Dataset entries
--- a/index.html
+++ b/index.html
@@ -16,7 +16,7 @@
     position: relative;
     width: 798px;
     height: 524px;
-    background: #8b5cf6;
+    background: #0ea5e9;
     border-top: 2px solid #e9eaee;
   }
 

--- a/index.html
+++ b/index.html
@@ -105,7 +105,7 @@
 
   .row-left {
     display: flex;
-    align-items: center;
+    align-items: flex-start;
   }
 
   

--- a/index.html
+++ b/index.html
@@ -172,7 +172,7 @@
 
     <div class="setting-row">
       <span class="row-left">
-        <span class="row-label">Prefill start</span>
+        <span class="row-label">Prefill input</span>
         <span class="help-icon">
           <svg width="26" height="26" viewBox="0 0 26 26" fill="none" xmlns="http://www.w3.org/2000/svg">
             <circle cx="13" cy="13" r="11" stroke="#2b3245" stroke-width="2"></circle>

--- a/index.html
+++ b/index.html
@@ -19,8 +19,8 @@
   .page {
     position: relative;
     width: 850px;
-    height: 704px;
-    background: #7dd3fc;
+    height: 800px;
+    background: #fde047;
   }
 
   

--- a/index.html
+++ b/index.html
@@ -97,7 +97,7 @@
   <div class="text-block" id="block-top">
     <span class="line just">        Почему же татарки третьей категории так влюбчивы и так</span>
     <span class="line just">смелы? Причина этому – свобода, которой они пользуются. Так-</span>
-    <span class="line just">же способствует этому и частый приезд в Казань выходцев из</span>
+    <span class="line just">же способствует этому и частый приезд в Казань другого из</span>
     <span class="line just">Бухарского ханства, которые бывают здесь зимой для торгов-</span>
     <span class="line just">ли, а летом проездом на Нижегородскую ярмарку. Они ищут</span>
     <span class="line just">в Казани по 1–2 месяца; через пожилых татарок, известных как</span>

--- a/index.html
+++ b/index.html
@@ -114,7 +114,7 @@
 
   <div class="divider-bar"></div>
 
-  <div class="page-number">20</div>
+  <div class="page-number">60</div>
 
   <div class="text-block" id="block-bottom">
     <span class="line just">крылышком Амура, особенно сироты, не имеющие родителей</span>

EXERCISE REQUIREMENTS: A complete answer gives every line of the records holding "start".

YOUR SOLUTION:
+    align-items: flex-start;
-        <span class="row-label">Prefill start</span>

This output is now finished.